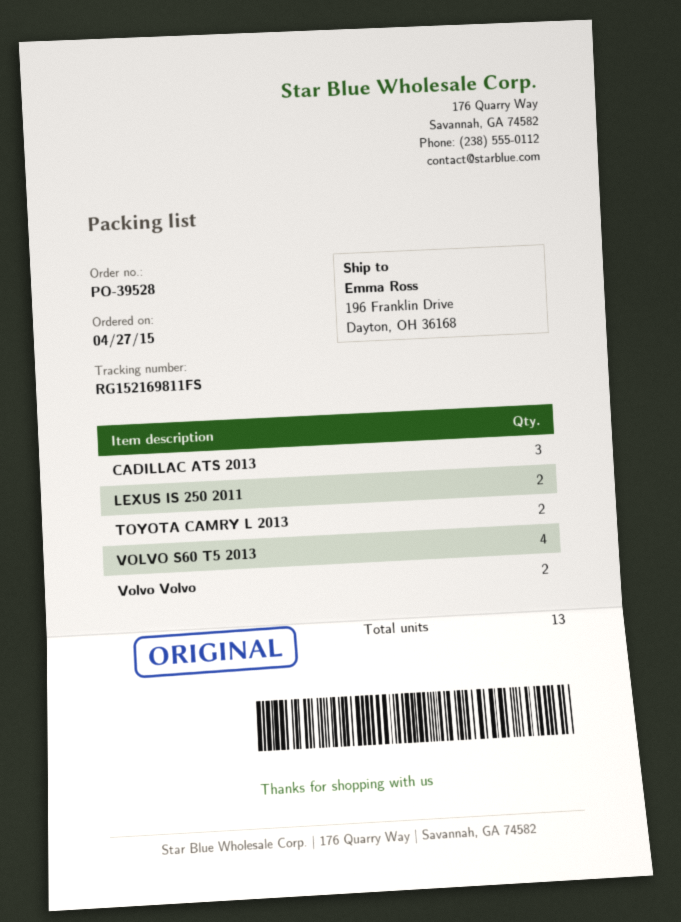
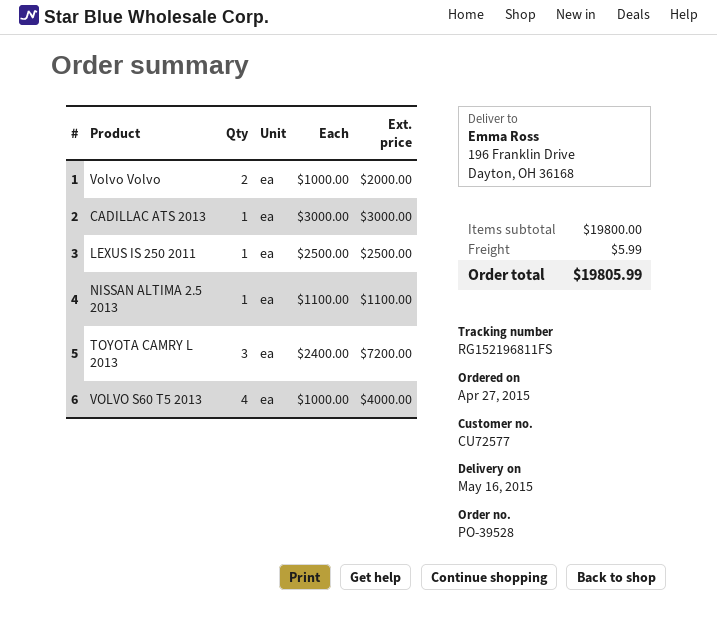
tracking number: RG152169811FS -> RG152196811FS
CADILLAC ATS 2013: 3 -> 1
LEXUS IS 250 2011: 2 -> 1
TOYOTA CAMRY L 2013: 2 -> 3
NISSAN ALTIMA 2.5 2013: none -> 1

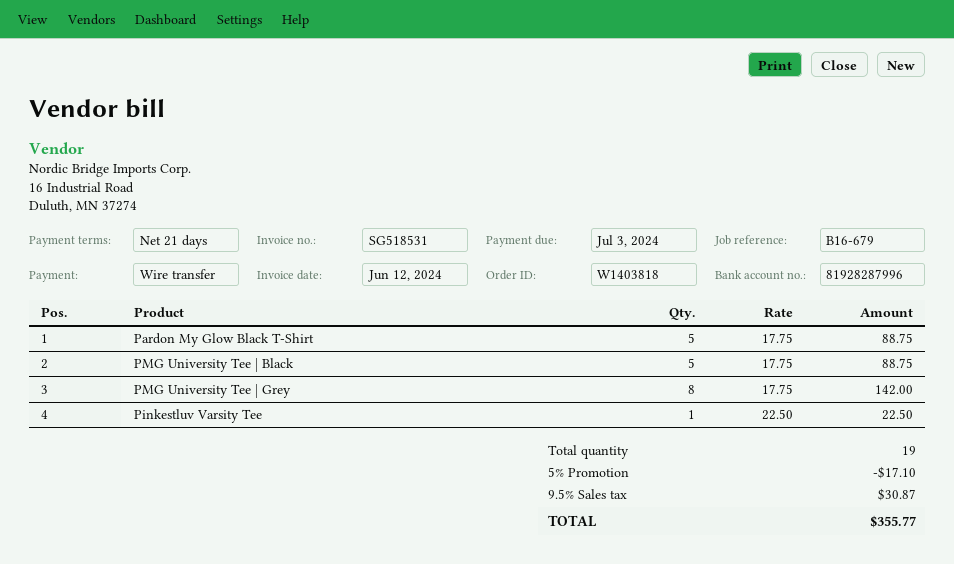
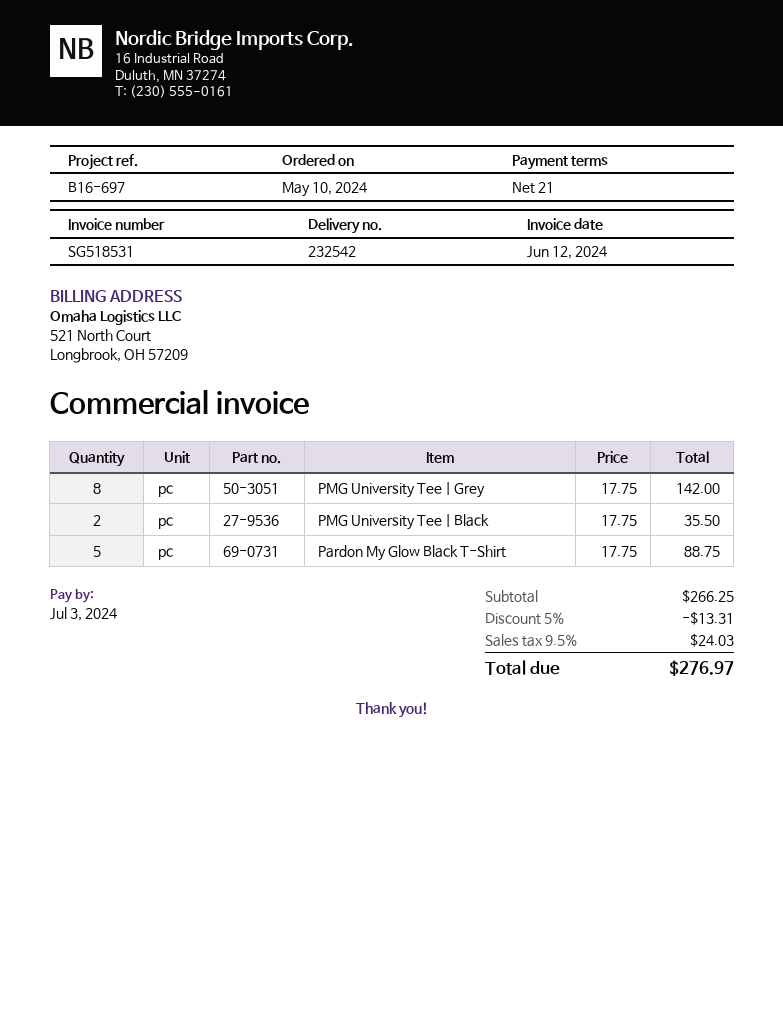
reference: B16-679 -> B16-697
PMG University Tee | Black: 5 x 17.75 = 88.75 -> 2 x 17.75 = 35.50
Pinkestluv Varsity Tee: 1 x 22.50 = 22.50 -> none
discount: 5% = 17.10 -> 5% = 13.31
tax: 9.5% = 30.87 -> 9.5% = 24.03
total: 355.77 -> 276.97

What you need to do: Go over the listing above and return each line with "none".

Result of the exercise:
NISSAN ALTIMA 2.5 2013: none -> 1
Pinkestluv Varsity Tee: 1 x 22.50 = 22.50 -> none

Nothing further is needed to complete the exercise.